::: DATA FOR THIS TASK

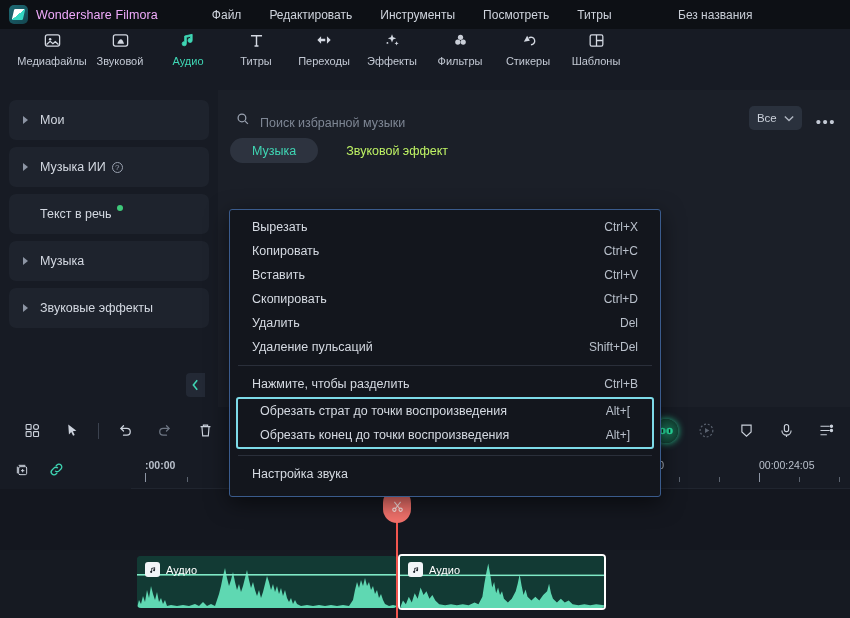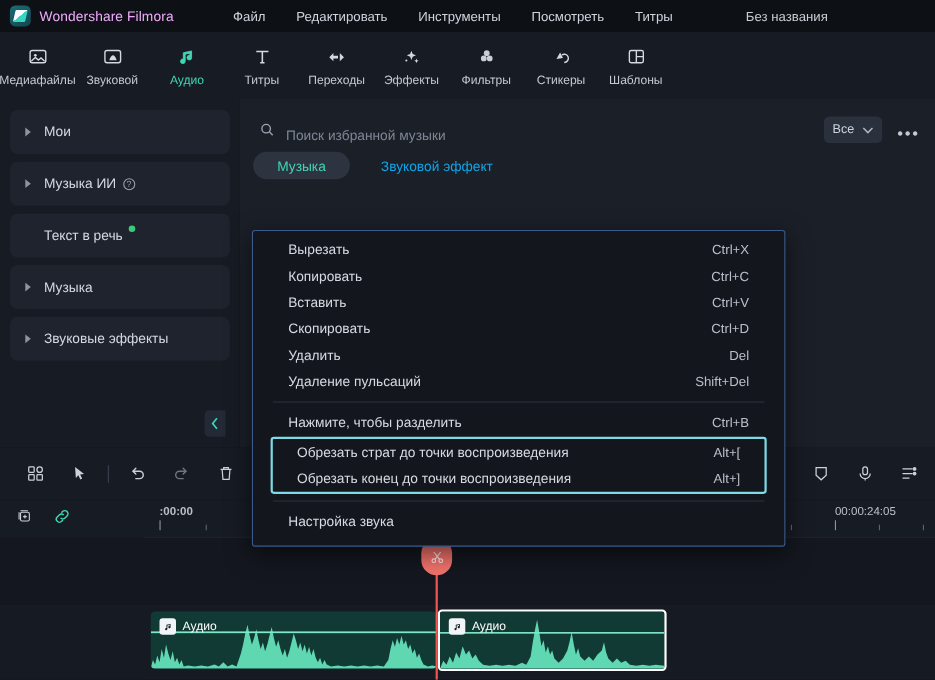--- a/index.html
+++ b/index.html
@@ -43,7 +43,7 @@
   .iconbar {
     position: absolute; left: 0; top: 29px; width: 850px; height: 61px;
     background: #171b24;
-    display: flex; align-items: center; gap: 0;
+    display: flex; align-items: flex-start; padding-left: 18px; gap: 0;
   }
   .ibtn {
     width: 68px; display: flex; flex-direction: column; align-items: center; gap: 4px;

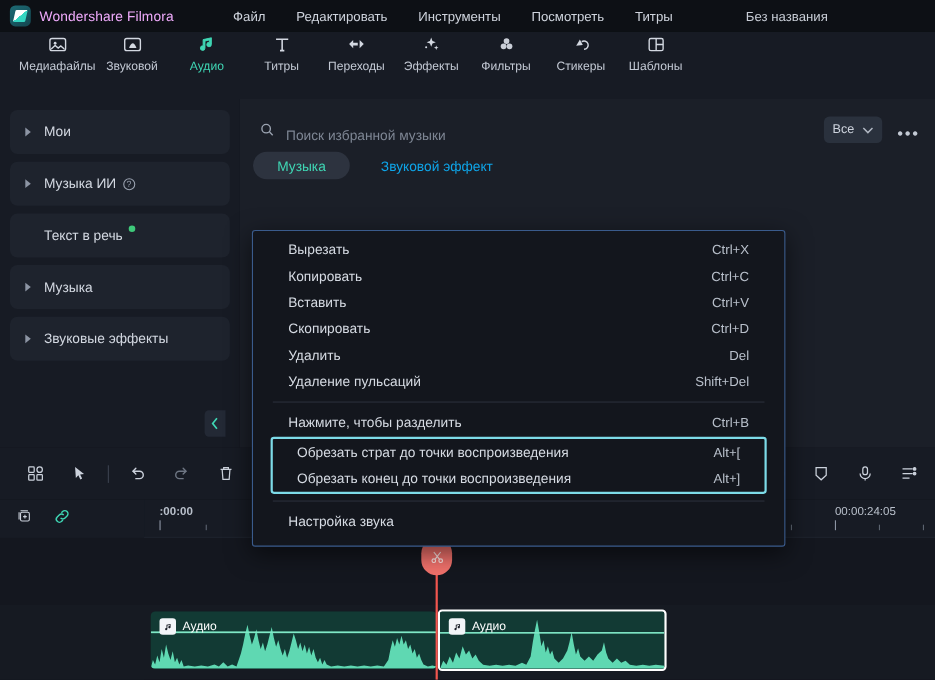--- a/index.html
+++ b/index.html
@@ -108,7 +108,7 @@
   .tabrow { display: flex; align-items: center; gap: 6px; padding: 8px 12px 0 12px; }
   .tab {
     height: 25px; padding: 0 22px; border-radius: 13px; display: flex; align-items: center;
-    font-size: 12.5px; color: #0ea5e9; cursor: default;
+    font-size: 12.5px; color: #bef264; cursor: default;
   }
   .tab.active { background: #2d333f; color: #3fd6b4; }
 

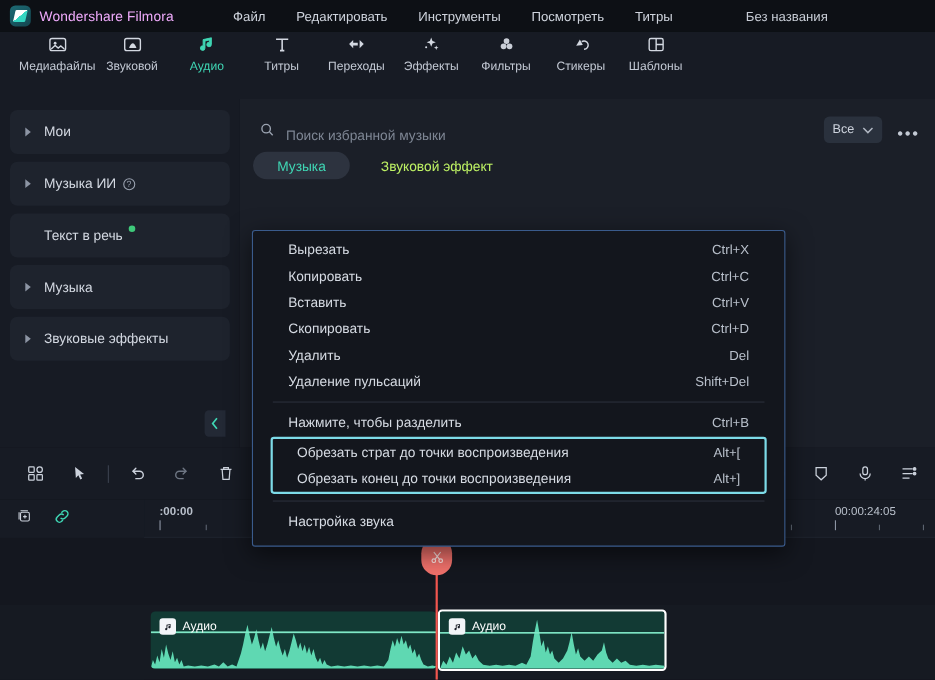--- a/index.html
+++ b/index.html
@@ -118,9 +118,9 @@
 
   
   .ctxmenu {
-    position: absolute; left: 229px; top: 209px; width: 485px; height: 288px;
+    position: absolute; left: 229px; top: 209px; width: 432px; height: 288px;
     background: #13161d; border: 1px solid #3a5b8c; border-radius: 3px;
-    z-index: 50; padding: 5px 10px;
+    z-index: 50; padding: 5px 0;
     box-shadow: 0 6px 22px rgba(0,0,0,.55);
   }
   .ctxitem {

::::::

» **PROBLEM**
From the first line to the last, repeat the records exactly and skip the pictures.

» **RESPONSE TO THE EXERCISE**
--- a/index.html
+++ b/index.html
@@ -43,7 +43,7 @@
   .iconbar {
     position: absolute; left: 0; top: 29px; width: 850px; height: 61px;
     background: #171b24;
-    display: flex; align-items: center; gap: 0;
+    display: flex; align-items: flex-start; padding-left: 18px; gap: 0;
   }
   .ibtn {
     width: 68px; display: flex; flex-direction: column; align-items: center; gap: 4px;

--- a/index.html
+++ b/index.html
@@ -108,7 +108,7 @@
   .tabrow { display: flex; align-items: center; gap: 6px; padding: 8px 12px 0 12px; }
   .tab {
     height: 25px; padding: 0 22px; border-radius: 13px; display: flex; align-items: center;
-    font-size: 12.5px; color: #0ea5e9; cursor: default;
+    font-size: 12.5px; color: #bef264; cursor: default;
   }
   .tab.active { background: #2d333f; color: #3fd6b4; }
 

--- a/index.html
+++ b/index.html
@@ -118,9 +118,9 @@
 
   
   .ctxmenu {
-    position: absolute; left: 229px; top: 209px; width: 485px; height: 288px;
+    position: absolute; left: 229px; top: 209px; width: 432px; height: 288px;
     background: #13161d; border: 1px solid #3a5b8c; border-radius: 3px;
-    z-index: 50; padding: 5px 10px;
+    z-index: 50; padding: 5px 0;
     box-shadow: 0 6px 22px rgba(0,0,0,.55);
   }
   .ctxitem {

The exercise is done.